By analyzing existing cross correlation between China Development Financial and Taiwan Printed Circuit, you can compare the effects of market volatilities on China Development and Taiwan Printed and check how they will diversify away market risk if combined in the same portfolio for a given time horizon. You can also utilize pair trading strategies of matching a long position in China Development with a short position of Taiwan Printed. Check out your portfolio center. Please also check ongoing floating volatility patterns of China Development and Taiwan Printed.
Diversification Opportunities for China Development and Taiwan Printed
-0.63 | Correlation Coefficient |
Excellent diversification
The 3 months correlation between China and Taiwan is -0.63. Overlapping area represents the amount of risk that can be diversified away by holding China Development Financial and Taiwan Printed Circuit in the same portfolio, assuming nothing else is changed. The correlation between historical prices or returns on Taiwan Printed Circuit and China Development is a relative statistical measure of the degree to which these equity instruments tend to move together. The correlation coefficient measures the extent to which returns on China Development Financial are associated (or correlated) with Taiwan Printed. Values of the correlation coefficient range from -1 to +1, where. The correlation of zero (0) is possible when the price movement of Taiwan Printed Circuit has no effect on the direction of China Development i.e., China Development and Taiwan Printed go up and down completely randomly.

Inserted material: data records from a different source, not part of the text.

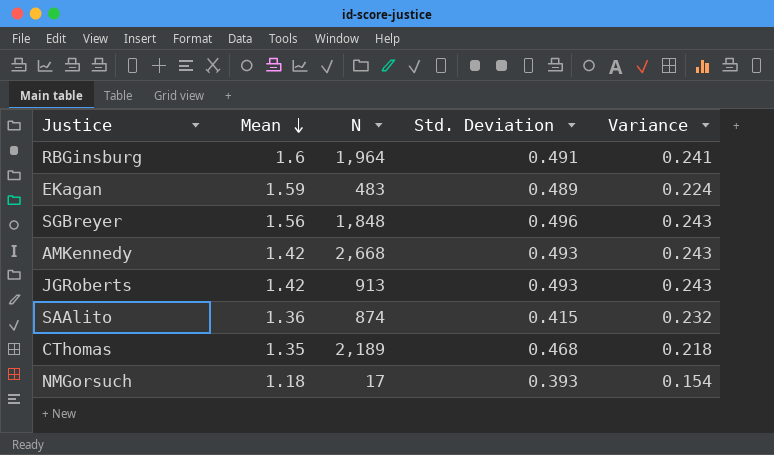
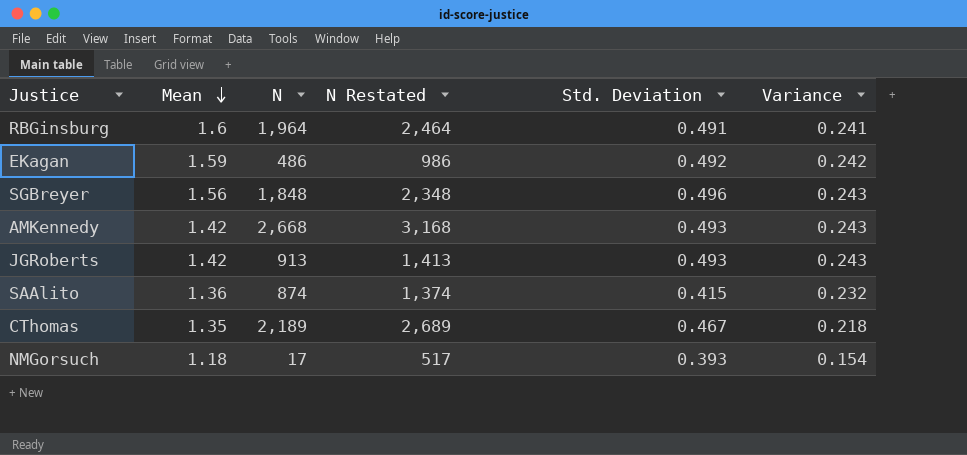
column N Restated | formula: none -> [N] + 500
EKagan | N: 483 -> 486
EKagan | Std. Deviation: 0.489 -> 0.492
EKagan | Variance: 0.224 -> 0.242
CThomas | Std. Deviation: 0.468 -> 0.467

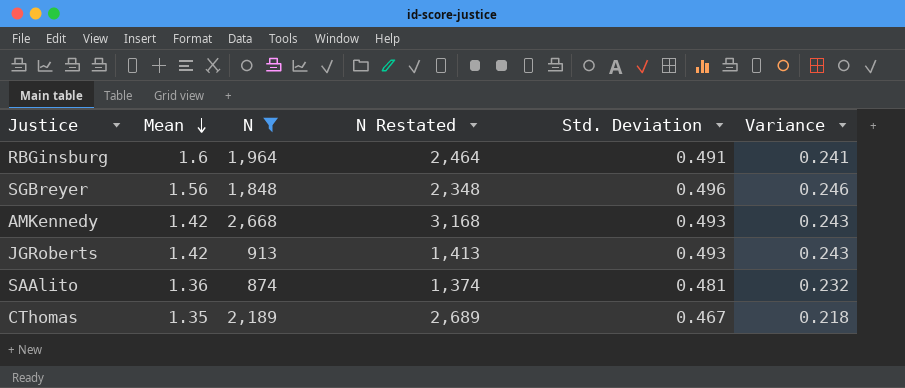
filter: none -> N >= 874
SGBreyer | Variance: 0.243 -> 0.246
SAAlito | Std. Deviation: 0.415 -> 0.481

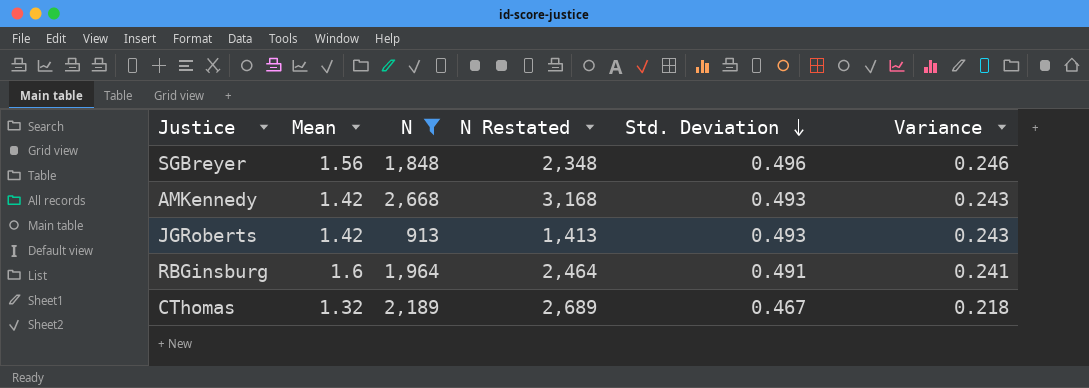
row order: Mean descending -> Std. Deviation descending
row SAAlito: 1.36 | 874 | 1,374 | 0.481 | 0.232 -> none
CThomas | Mean: 1.35 -> 1.32

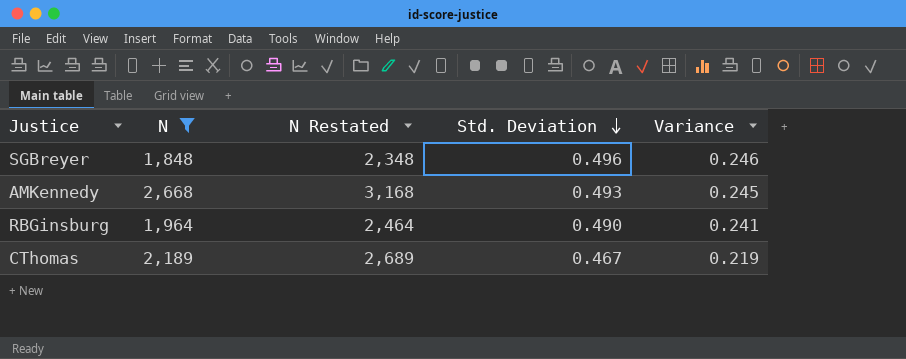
column Mean | position: 2 -> none
row JGRoberts: 1.42 | 913 | 1,413 | 0.493 | 0.243 -> none
AMKennedy | Variance: 0.243 -> 0.245
RBGinsburg | Std. Deviation: 0.491 -> 0.490
CThomas | Variance: 0.218 -> 0.219

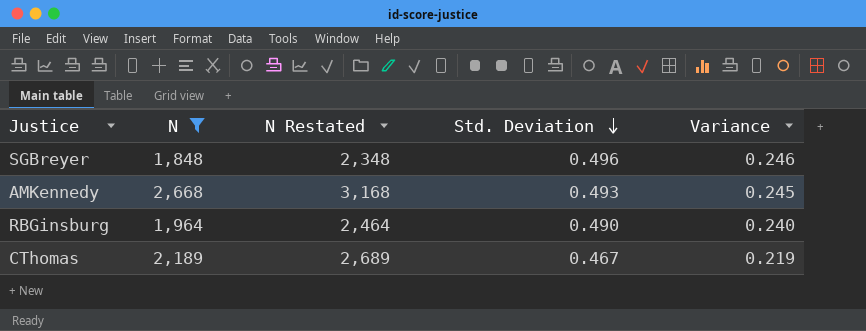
RBGinsburg | Variance: 0.241 -> 0.240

Pair Corralation between China Development and Taiwan Printed
Assuming the 90 days trading horizon China Development Financial is expected to generate 1.41 times more return on investment than Taiwan Printed. However, China Development is 1.41 times more volatile than Taiwan Printed Circuit. It trades about 0.08 of its potential returns per unit of risk. Taiwan Printed Circuit is currently generating about -0.07 per unit of risk. If you would invest 1,255 in China Development Financial on September 23, 2024 and sell it today you would earn a total of 470.00 from holding China Development Financial or generate 37.45% return on investment over 90 days.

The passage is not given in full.